TreeHouse Interactive Digs Up the Roots of ROI

In an economy where you're either slashing your prices or finding a way to differentiate yourself, TreeHouse Interactive, a provider of partner relationship management (PRM), channel sales force automation, and demand generation solutions, has decided to aim for the latter.

"The challenge I gave my team five months ago," says Erich Flynn, the company's chief executive officer, "was look at the market and try to find a place where we can have first mover's strategic advantage." What they found, he says, was a gap in connecting campaigns with a return on investment (ROI). TreeHouse's Marketing View solution targets this problem by hard-coding the campaign source information to every lead, regardless of where the lead goes (e.g., to a salesperson internally or out to a partner portal).

Traditionally, the link is often broken once leads make the transition from marketing to sales, Flynn explains. Once the lead has been passed to a separate sales or CRM system, or into reseller portals, it becomes all the more difficult to determine -- to the dollar -- where leads came from and what campaigns performed best. In order to get the ROI piece, he says, TreeHouse had to solve lead distribution component, which required integration with other CRM packages -- the company announced its integration with Oracle CRM On Demand last September and just recently announced the availability of its Marketing View marketing automation product on the Salesforce.com AppExchange.

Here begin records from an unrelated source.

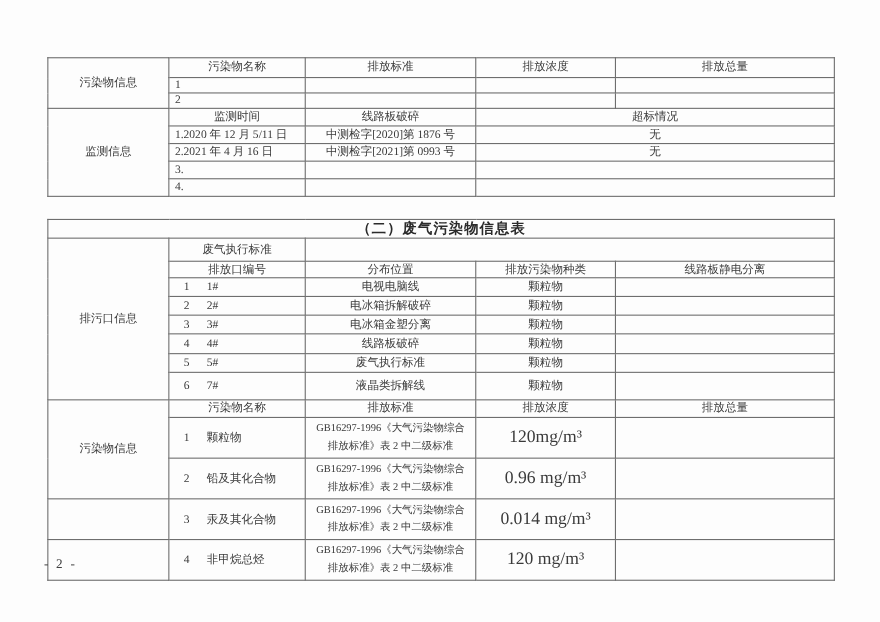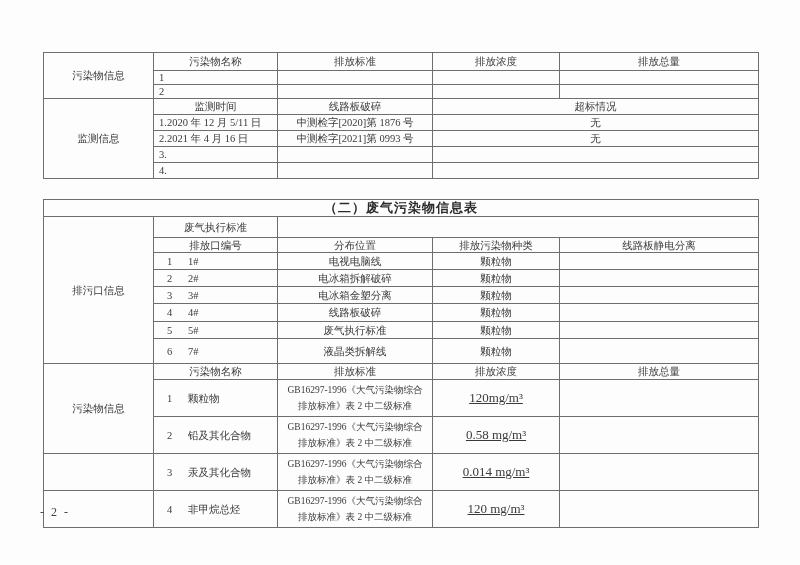--- a/index.html
+++ b/index.html
@@ -20,21 +20,21 @@
     font-size:10.5px; color:#3a3a3a;
     text-align:center; vertical-align:middle;
     padding:0 2px; overflow:hidden; line-height:1.25;
     white-space:normal;
   }
   td.left { text-align:left; padding-left:5px; }
   td.num-pair { text-align:left; padding-left:13px; }
   .num-pair .no { display:inline-block; width:21px; }
   td.title-cell { font-weight:bold; font-size:13px; color:#2b2b2b; letter-spacing:1px; }
   td.std-cell { font-size:9.5px; line-height:16px; padding:2px 5px; }
-  td.conc { font-size:13px;text-decoration:underline; }
+  td.conc { font-size:16px; }
   .page-num {
     position:absolute; left:40px; top:505px;
     font-size:12px; color:#3f3f3f; letter-spacing:2px;
   }
 </style>
 </head>
 <body>
 
 <table class="doc-table" id="table1">
   <colgroup>
@@ -161,21 +161,21 @@
     </tr>
     <tr style="height:33px">
       <td class="num-pair"><span class="no">1</span><span>颗粒物</span></td>
       <td class="std-cell">GB16297-1996《大气污染物综合排放标准》表 2 中二级标准</td>
       <td class="conc">120mg/m³</td>
       <td></td>
     </tr>
     <tr style="height:24px">
       <td class="num-pair"><span class="no">2</span><span>铅及其化合物</span></td>
       <td class="std-cell">GB16297-1996《大气污染物综合排放标准》表 2 中二级标准</td>
-      <td class="conc">0.58 mg/m³</td>
+      <td class="conc">0.96 mg/m³</td>
       <td></td>
     </tr>
     <tr style="height:33px">
       <td></td>
       <td class="num-pair"><span class="no">3</span><span>汞及其化合物</span></td>
       <td class="std-cell">GB16297-1996《大气污染物综合排放标准》表 2 中二级标准</td>
       <td class="conc">0.014 mg/m³</td>
       <td></td>
     </tr>
     <tr style="height:28px">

Marketing View customers can also connect directly with the company's more basic sales force automation tool, Sales View. With Sales View, Flynn says, TreeHouse naturally has more control over the product and can also provide more detailed campaign analysis (e.g., when an email is opened, click through rates, contact response rates). The goal, according to the company, is to become CRM system agnostic.

Beyond software integrations, China Martens, senior analyst of enterprise software at The 451 Group, anticipates TreeHouse will need to establish "formal partnerships" that will, "not only to give them more validation in the market but raise their profile." A partnership with Oracle may be a natural move, she says, considering Oracle just lost BlueRoads, a PRM vendor once a part of Oracle's PartnerNetwork Program but was recently acquired by CSG Openline in late February.

"It's a different approach," Martens says. She notes, in particular, their approach as a more channel-focused solution provider, as opposed competitors like Eloqua that concentrate on measuring ROI by establishing a "marketing threshold" for campaigns. "Most CRM apps were built from a direct sales perspective initially," she adds. "The needs of partners [were] added later." What TreeHouse does is start with lead generation and working from there to keep the lead and campaign source intact, which becomes particularly challenging when working with partners. It's because of this strong partner-channel focus in Sales View that Martens is particularly interested in this company. "That's an area where -- on the PRM side, sales force automation side -- certainly there's something missing there [in the industry]," she says.

Current sales and marketing automation tools on the market, Flynn says, drop the ball, or have limited capabilities, when it comes to maintaining the link between sales and the campaign. Sales team members typically have to manually enter campaign information into the system. "If you've ever talked to a sales person," he says. "This isn't something they're focused on. They're focused on making their numbers." The challenge is further augmented when dealing with partner channels and e-commerce models.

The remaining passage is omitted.